Fabric anomaly detection (AD) tries to detect anomalies (i.e., defects) in fabrics, and fabric AD approaches are continuously improved with respect to their AD performance. However, developed solutions are known to generalize poorly to previously unseen fabrics, posing a crucial limitation to their applicability. Moreover, current research focuses on adapting converged models to previously unseen fabrics in a post hoc manner, rather than training models that generalize better in the first place. In our work, we explore this potential for the first time. Specifically, we propose that previously unseen fabrics can be regarded as shifts in the underlying data distribution. We therefore argue that factors which reportedly improve a model’s resistance to distribution shifts should also improve the performance of supervised fabric AD methods on unseen fabrics. Hence, we assess the potential benefits of: (I) vicinal risk minimization (VRM) techniques adapted to the fabric AD use-case, (II) different loss functions, (III) ImageNet pre-training, (IV) dataset diversity, and (V) model architecture as well as model complexity. The subsequently performed large-scale analysis reveals that (I) only the VRM technique, AugMix, consistently improves performance on unseen fabrics; (II) hypersphere classifier outperforms other loss functions when combined with AugMix and (III) ImageNet pre-training, which is already beneficial on its own; (IV) increasing dataset diversity improves performance on unseen fabrics; and (V) architectures with better ImageNet performance also perform better on unseen fabrics, yet the same does not hold for more complex models.
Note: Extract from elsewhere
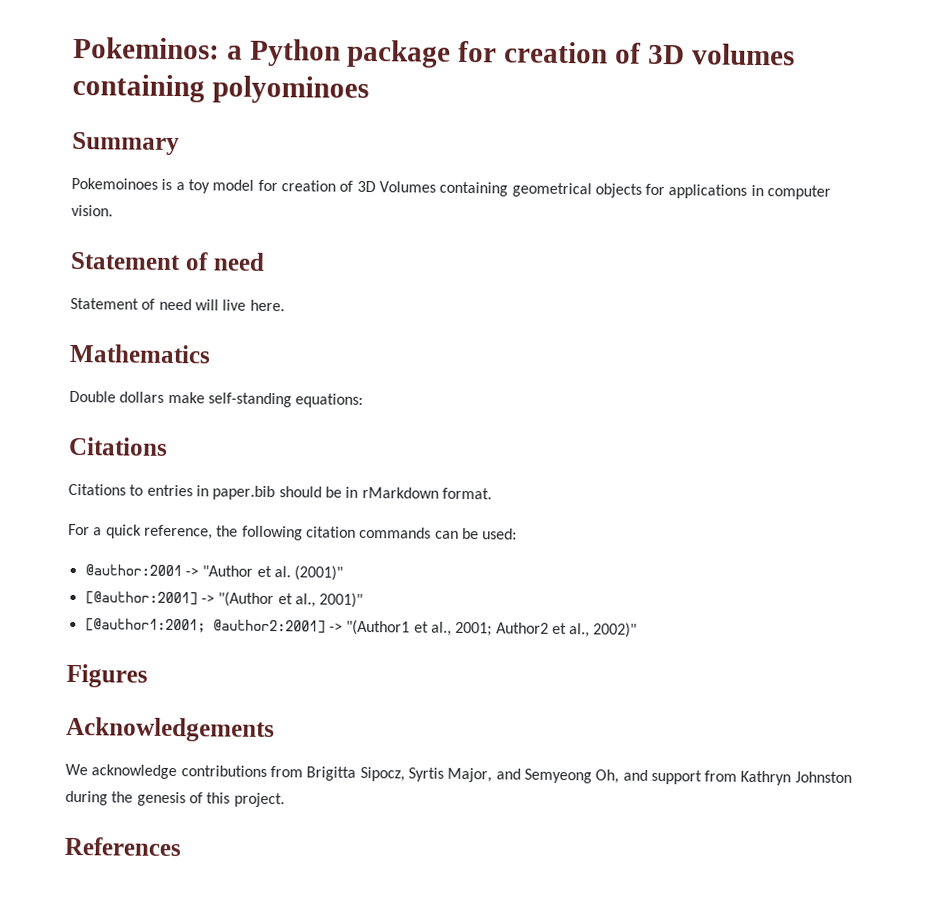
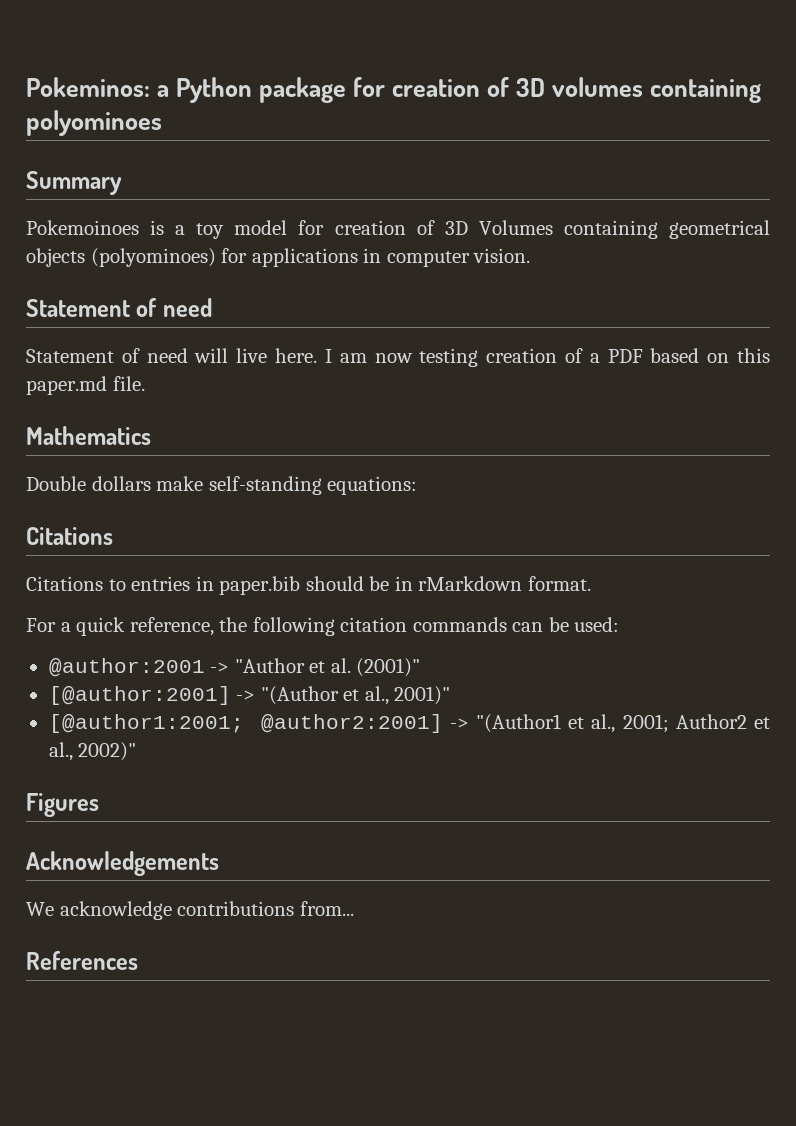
(642, 190) none -> [90,248,216,267] (polyominoes)
(285, 305) none -> [324,348,770,367] [26,376,145,395] I am now testing creation of a PDF based on this paper.md file.
[269,766,852,786] [65,790,285,808] from Brigitta Sipocz, Syrtis Major, and Semyeong Oh, and support from Kathryn Johnston during the genesis of this project. -> [299,901,354,916] from...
Notably, the results show that not all factors and techniques which reportedly improve a model’s resistance to distribution shifts in natural images also improve the generalization of supervised fabric AD methods to unseen fabrics, demonstrating the necessity of our work. Additionally, we also assess whether the performance gains of models which generalize better propagate to post hoc adaptation methods and show this to be the case. Since no suitable fabric dataset was publicly available at the time of this work, we acquired our own fabric dataset, called OLP, as the basis for the above experiments. OLP consists of 38 complex, patterned fabrics, more than 6400 images in total, and is made publicly available.